EXTRACTED INFORMATION section start
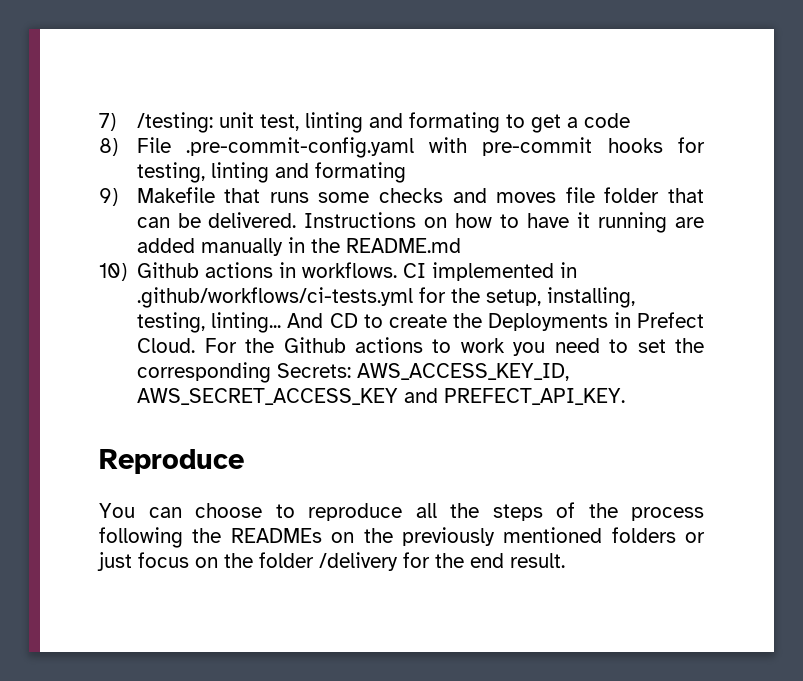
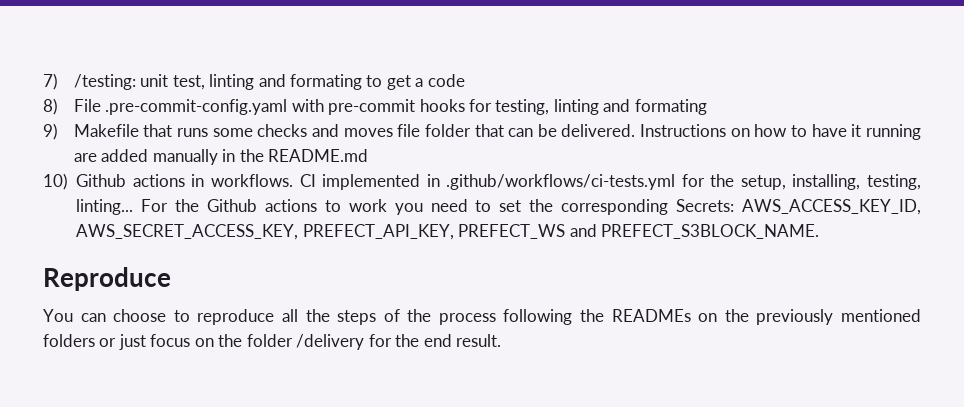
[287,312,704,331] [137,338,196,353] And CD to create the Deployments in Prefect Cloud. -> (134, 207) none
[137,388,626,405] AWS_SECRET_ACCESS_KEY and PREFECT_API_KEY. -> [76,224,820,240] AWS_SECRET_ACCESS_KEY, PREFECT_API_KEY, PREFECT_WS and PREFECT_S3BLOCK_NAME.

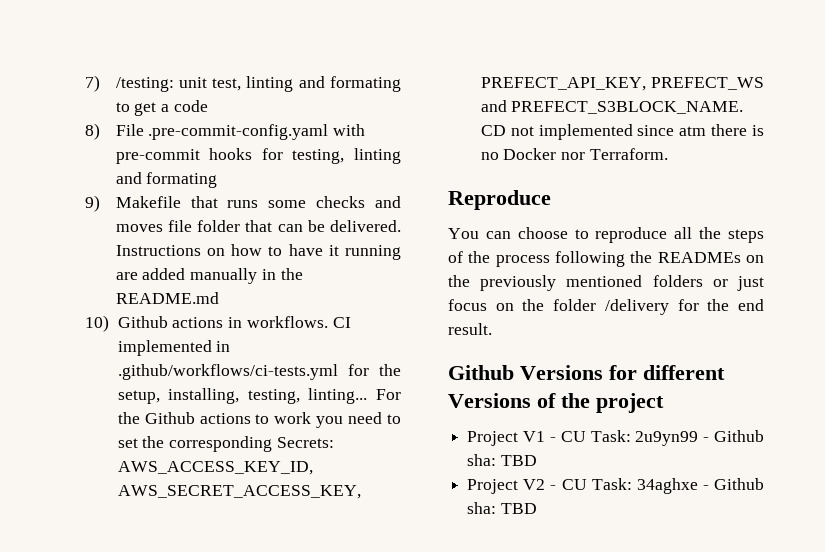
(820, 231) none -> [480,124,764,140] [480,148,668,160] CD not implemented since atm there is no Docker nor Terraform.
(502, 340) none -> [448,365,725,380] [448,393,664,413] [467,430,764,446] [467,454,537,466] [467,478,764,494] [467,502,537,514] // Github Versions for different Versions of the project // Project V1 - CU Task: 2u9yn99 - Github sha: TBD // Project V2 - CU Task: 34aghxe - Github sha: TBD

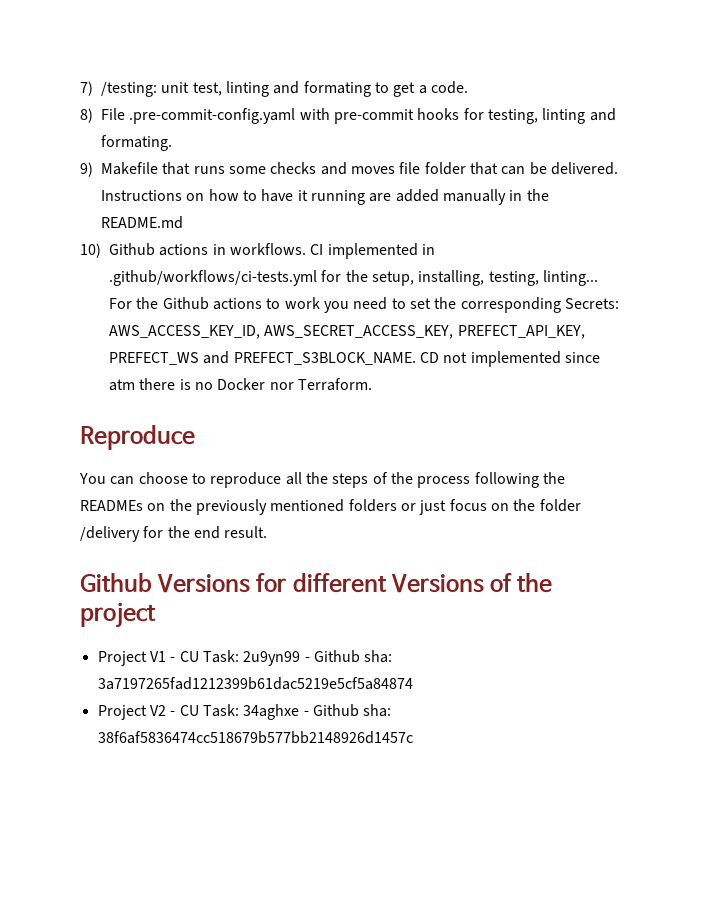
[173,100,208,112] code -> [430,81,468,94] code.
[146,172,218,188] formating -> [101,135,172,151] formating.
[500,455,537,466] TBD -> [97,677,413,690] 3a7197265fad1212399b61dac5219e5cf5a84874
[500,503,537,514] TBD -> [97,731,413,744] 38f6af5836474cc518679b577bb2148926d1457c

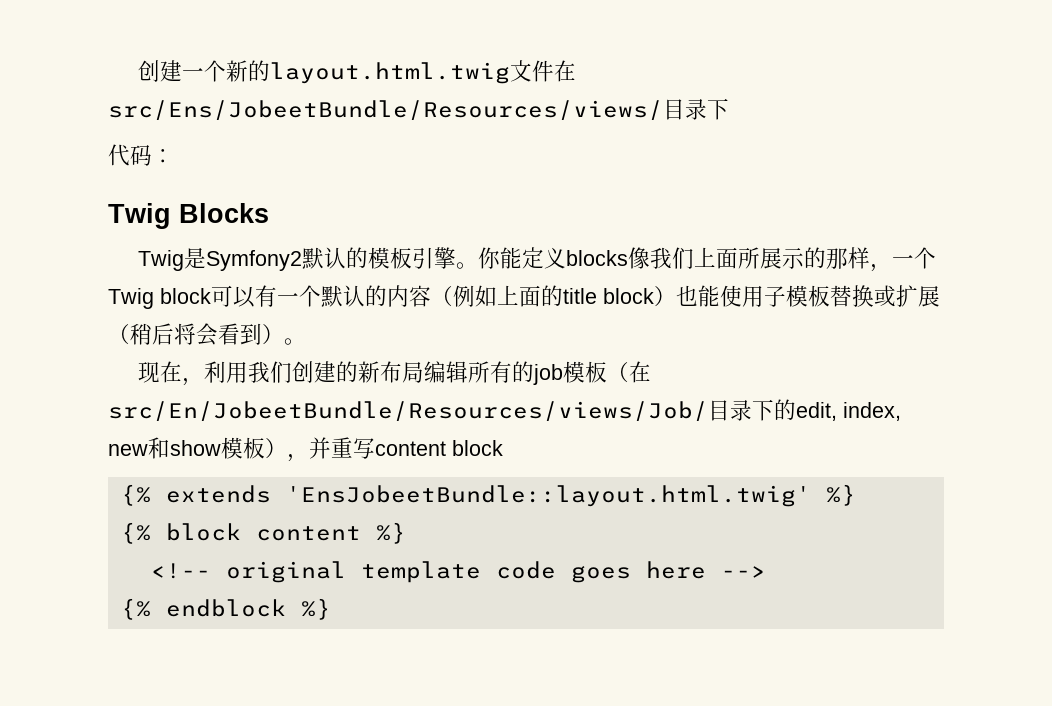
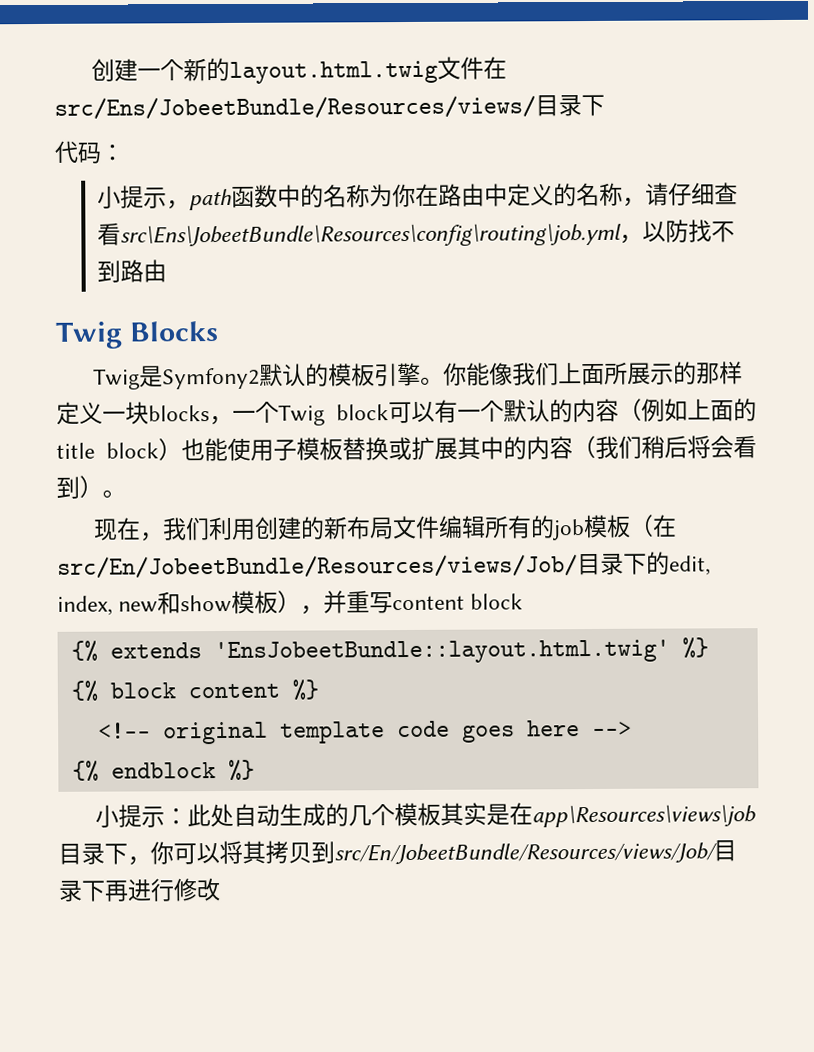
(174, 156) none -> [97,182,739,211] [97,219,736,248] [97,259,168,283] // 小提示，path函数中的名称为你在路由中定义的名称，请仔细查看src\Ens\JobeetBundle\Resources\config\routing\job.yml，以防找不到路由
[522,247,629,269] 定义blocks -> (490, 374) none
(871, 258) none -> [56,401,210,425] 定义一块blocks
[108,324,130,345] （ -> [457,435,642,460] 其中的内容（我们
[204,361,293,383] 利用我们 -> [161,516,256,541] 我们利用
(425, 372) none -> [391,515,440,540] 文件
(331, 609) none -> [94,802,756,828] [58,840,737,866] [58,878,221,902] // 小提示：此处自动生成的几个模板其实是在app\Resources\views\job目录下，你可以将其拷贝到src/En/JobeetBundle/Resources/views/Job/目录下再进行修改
EXTRACTED INFORMATION section end
TASK REQUIREMENTS: Your answer should be the lines above from the one that contains "[146,172,218,188] formating ->" through the last, set down exactly, with the pictures removed.

SOLUTION TO THE EXERCISE:
[146,172,218,188] formating -> [101,135,172,151] formating.
[500,455,537,466] TBD -> [97,677,413,690] 3a7197265fad1212399b61dac5219e5cf5a84874
[500,503,537,514] TBD -> [97,731,413,744] 38f6af5836474cc518679b577bb2148926d1457c

(174, 156) none -> [97,182,739,211] [97,219,736,248] [97,259,168,283] // 小提示，path函数中的名称为你在路由中定义的名称，请仔细查看src\Ens\JobeetBundle\Resources\config\routing\job.yml，以防找不到路由
[522,247,629,269] 定义blocks -> (490, 374) none
(871, 258) none -> [56,401,210,425] 定义一块blocks
[108,324,130,345] （ -> [457,435,642,460] 其中的内容（我们
[204,361,293,383] 利用我们 -> [161,516,256,541] 我们利用
(425, 372) none -> [391,515,440,540] 文件
(331, 609) none -> [94,802,756,828] [58,840,737,866] [58,878,221,902] // 小提示：此处自动生成的几个模板其实是在app\Resources\views\job目录下，你可以将其拷贝到src/En/JobeetBundle/Resources/views/Job/目录下再进行修改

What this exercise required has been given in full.